--- Material for this exercise Enclosed Below ---

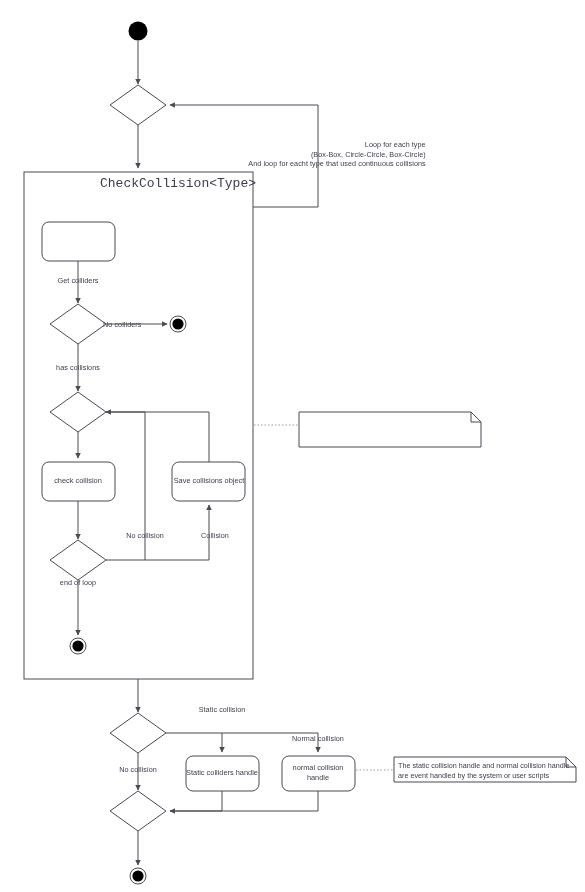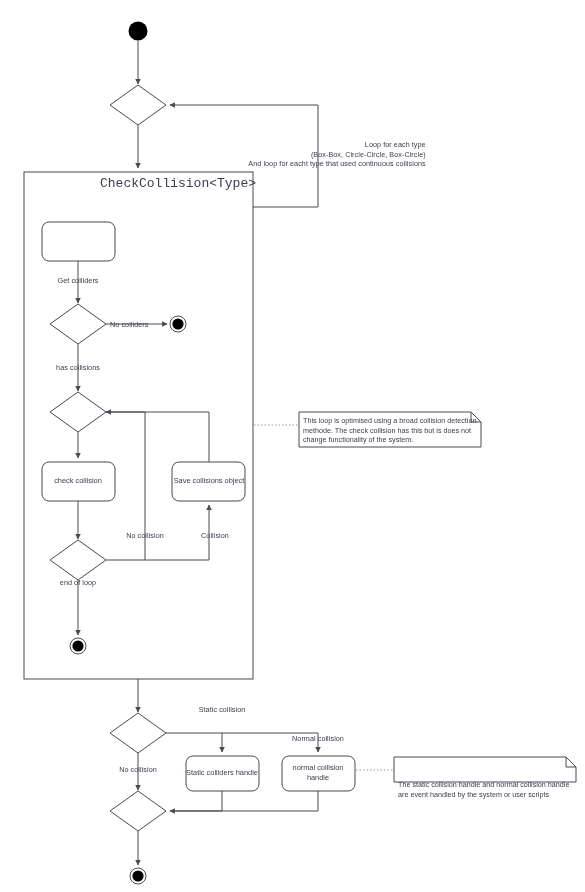"No colliders" div.lbl { left: 110px -> 103px }
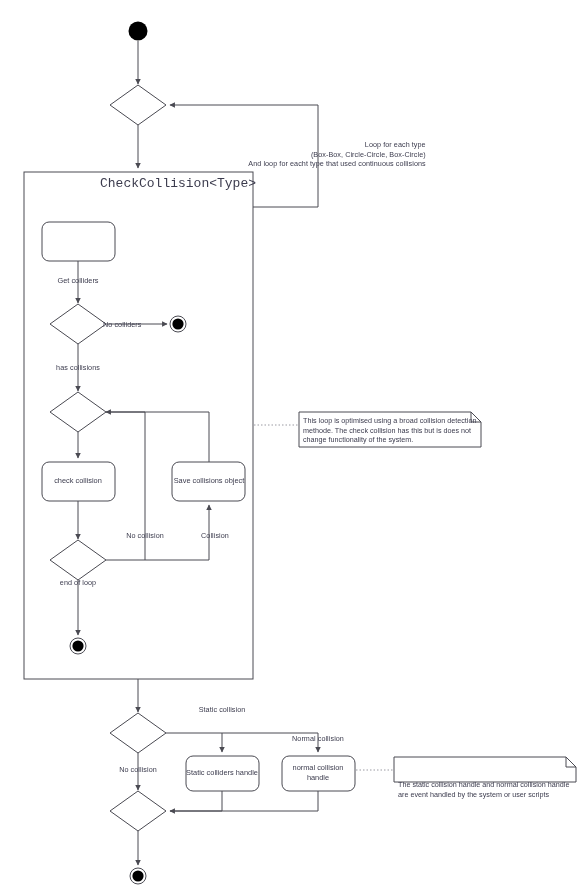"This loop is optimised using" div.note-text { html: <div>This loop is optimised using a broad collision detection methode. The check collision has this but is does not change functionality of the system.</div> -> none }
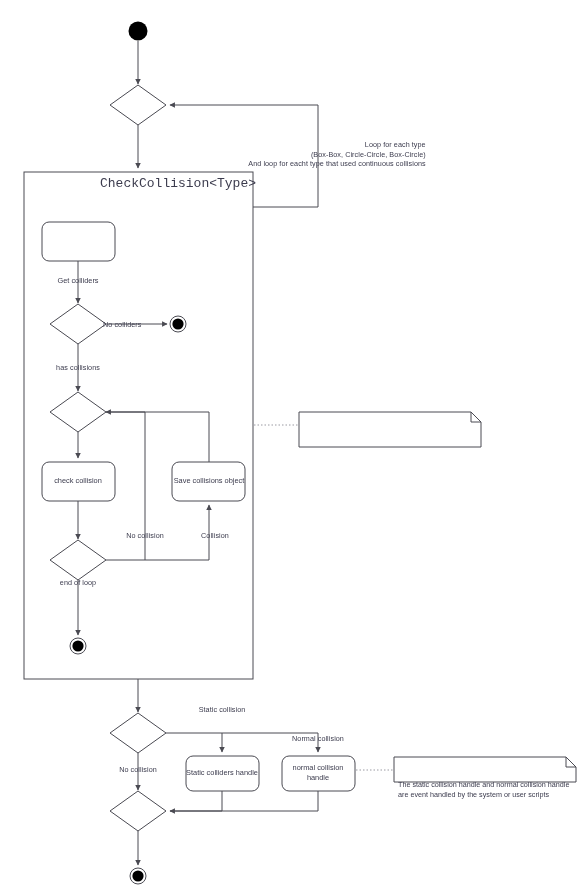"The static collision handle and" div.note-text { top: 780px -> 761px }
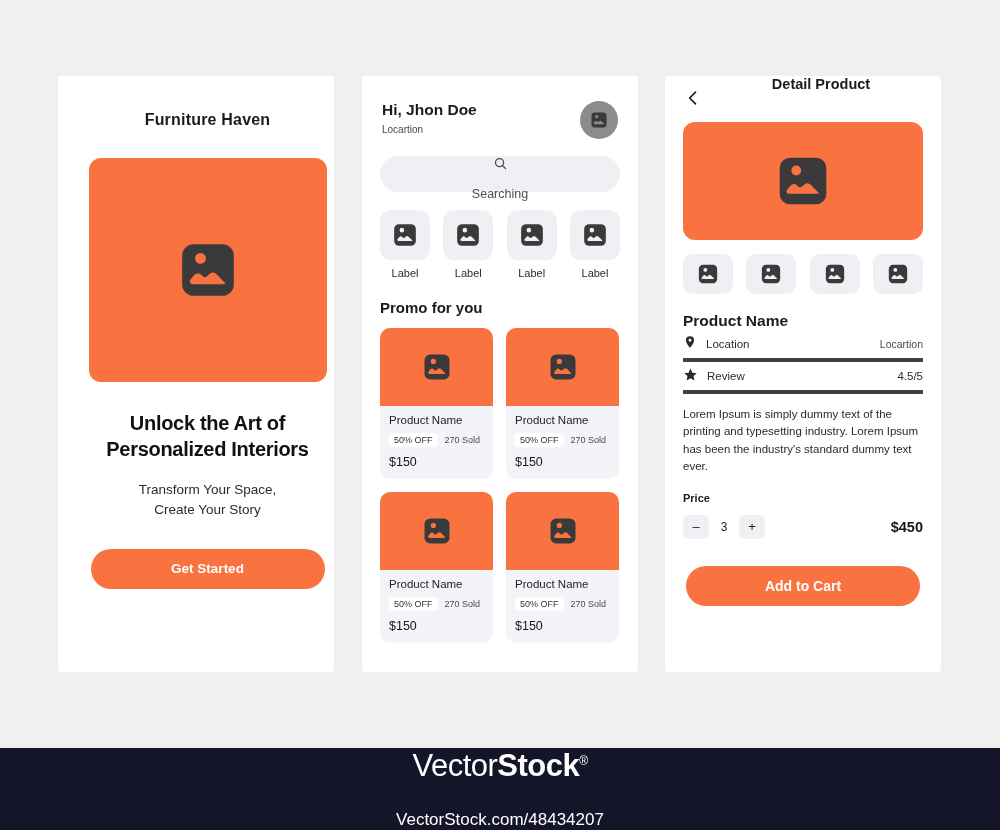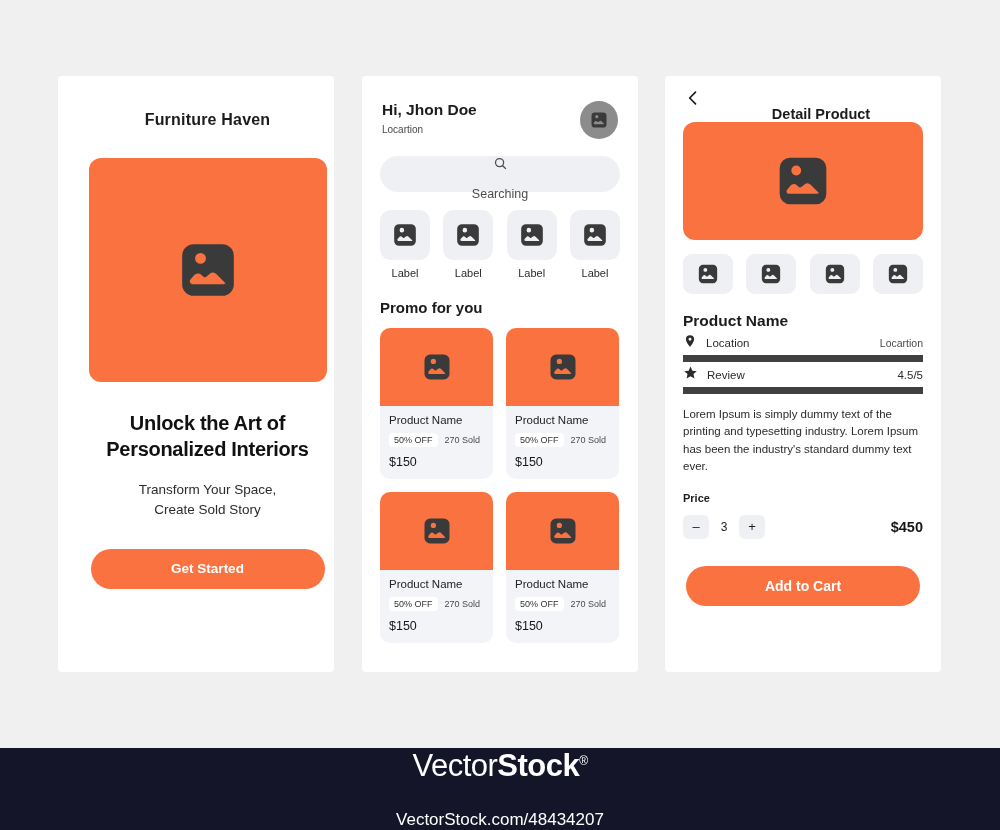"Detail Product" .s3-head { align-items: flex-end -> flex-start }
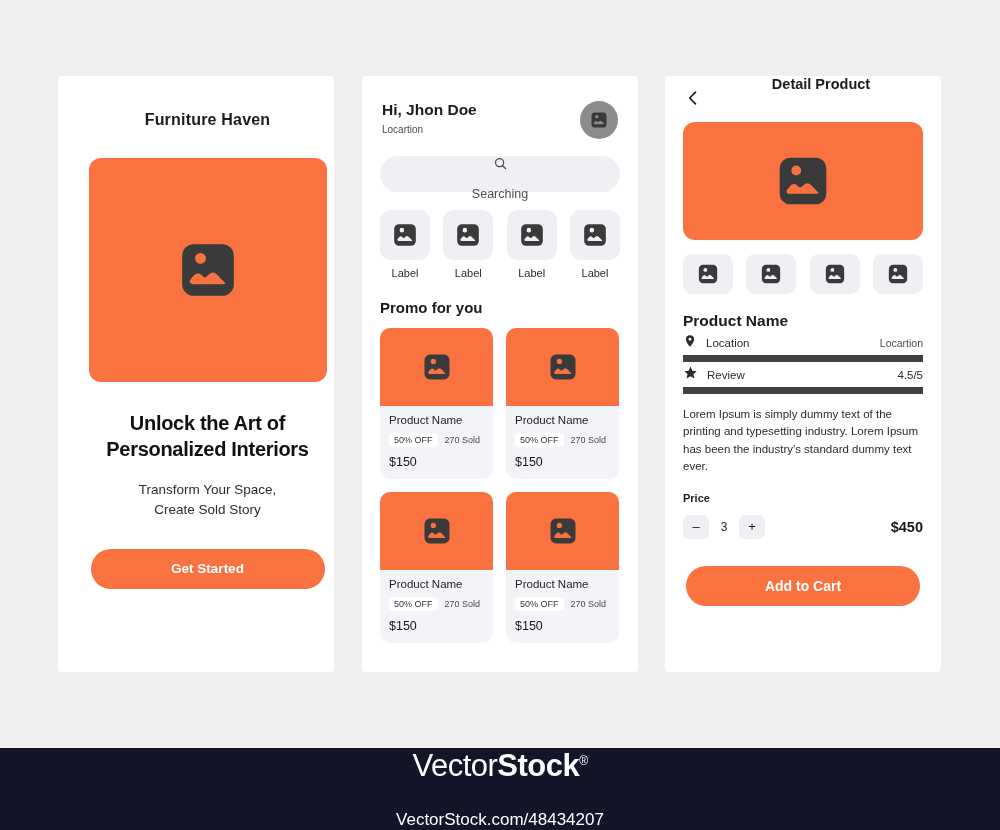"Location" .s3-row { border-bottom: 7px solid #404040 -> 4px solid #404040 }
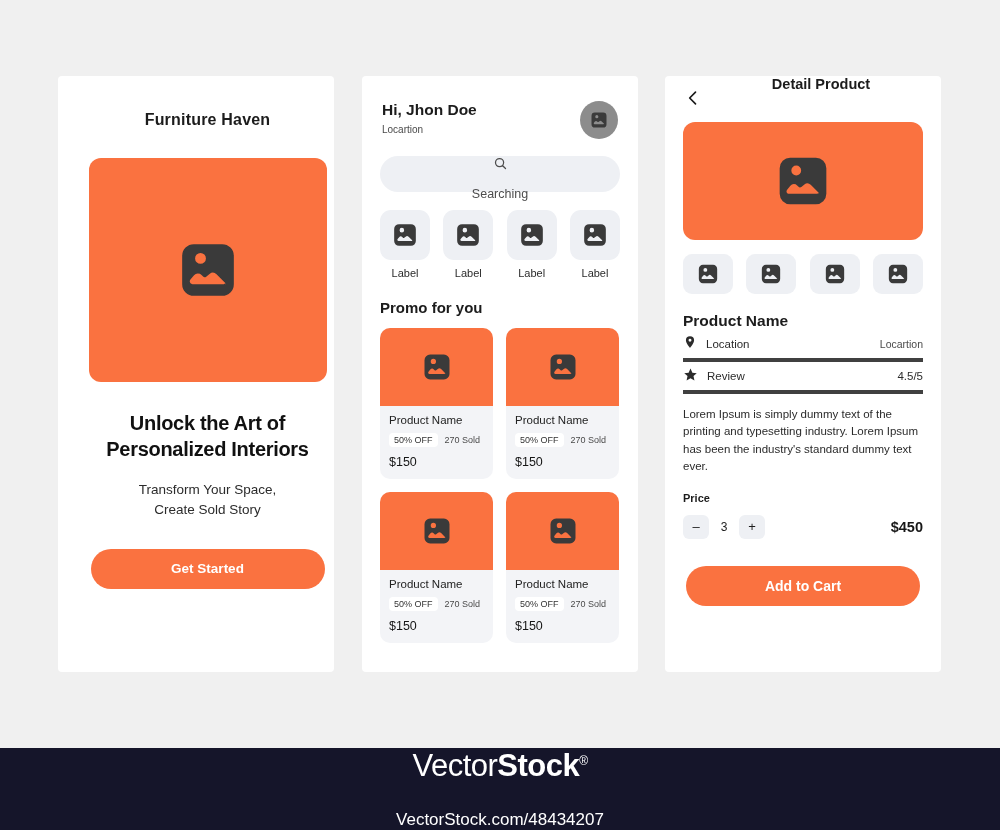"Create Sold Story" span { text: Sold -> Your }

--- End of Enclosed Material for this exercise ---

What the task requires: Word-for-word transcription: the whole listing, with images excluded.

Problem solution:
"No colliders" div.lbl { left: 110px -> 103px }
"This loop is optimised using" div.note-text { html: <div>This loop is optimised using a broad collision detection methode. The check collision has this but is does not change functionality of the system.</div> -> none }
"The static collision handle and" div.note-text { top: 780px -> 761px }
"Detail Product" .s3-head { align-items: flex-end -> flex-start }
"Location" .s3-row { border-bottom: 7px solid #404040 -> 4px solid #404040 }
"Create Sold Story" span { text: Sold -> Your }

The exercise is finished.